In conclusion, postzygotic variants in RHOA are responsible for RHOA‐related neuroectodermal syndrome. The importance of the Eph/Ephrin receptor–ligand system sheds more light on this syndromic dysplasia.  This system plays an important role in embryogenesis, principally by influencing cell behavior through signaling pathways, resulting in modification of the cell cytoskeleton and cell adhesion. Eph/Ephrin protein signaling results in the activation of several cytoplasmic downstream signaling pathways. Several of these pathways are dependent on the activity of the Rho family GTPases, including RhoA. Furthermore, Ephrin‐B ligand proteins play a dual role in the guidance of neural crest cell migration of the melanoblasts along the dorsolateral pathway and of the neurons and glial cells migrating ventrally. In addition, Ephrin‐A5 has been shown to be a critical regulator for primary vitreous regression in the eyes of mice.  Therefore, Eph/Ephrin pathway dysfunction may partially explain our patient's patterned cutaneous hypopigmentation, brain MRI anomalies, and PHPV.

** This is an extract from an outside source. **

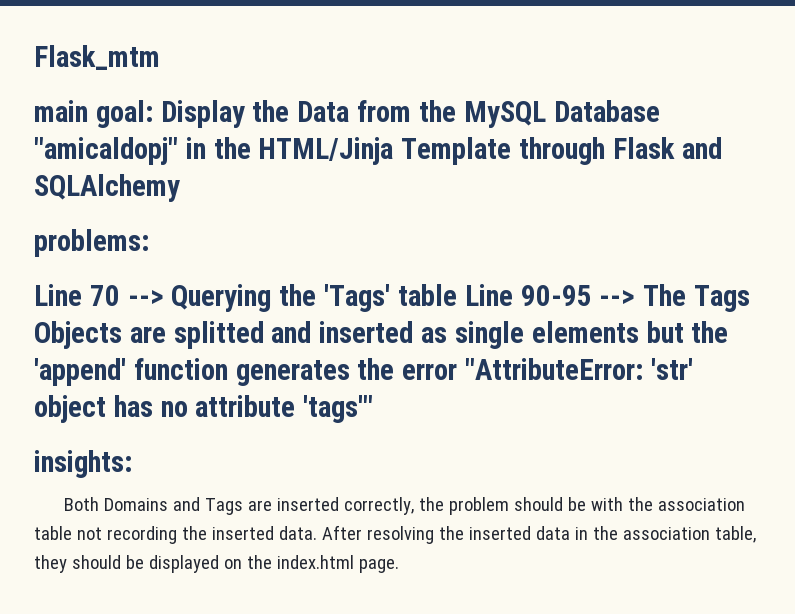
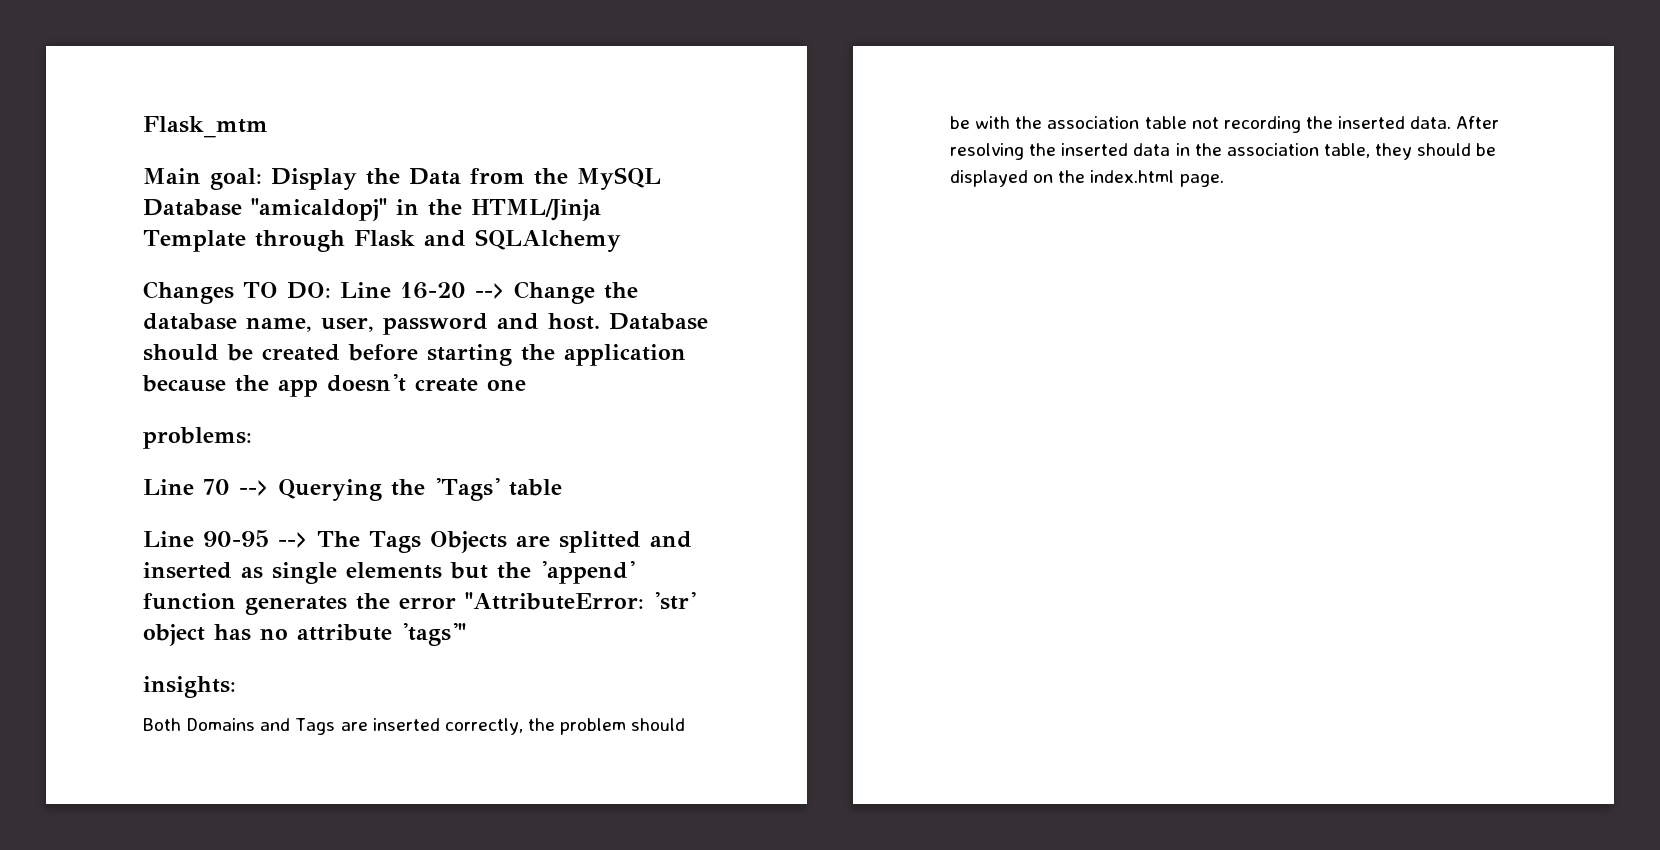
[34,100,88,122] main -> [143,168,201,184] Main
(180, 188) none -> [143,281,638,304] [143,313,708,335] [143,344,686,366] [142,374,526,397] // Changes TO DO: Line 16-20 --> Change the database name, user, password and host. Database should be created before starting the application because the app doesn't create one
(457, 295) none -> (562, 487) //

Unraveling the genetic basis of syndromic PCH still is a challenge due to the complexity of embryogenesis and morphogenesis, the phenotype and genetic heterogeneity, the technical difficulties in detecting mosaic variants by standard sequencing approaches, and obtaining affected skin tissues. With the identification of responsible postzygotic variants, such as in MTOR, TFE3, and RHOA, for PCH associated with extracutaneous anomalies, physicians will be able to better counsel patients or parents. One interesting query would be to evaluate if the previously identified variants causing syndromic pigmentary mosaicism are also capable of generating isolated cutaneous findings, similar to GNAQ variants causing either Sturge–Weber syndrome or isolated port‐wine stains.

CONFLICT OF INTEREST

The authors have no conflict of interest to declare.

INSTITUTIONAL BOARD APPROVAL

The study was approved by our Institutional Review Board (# MP‐21–2018–1591).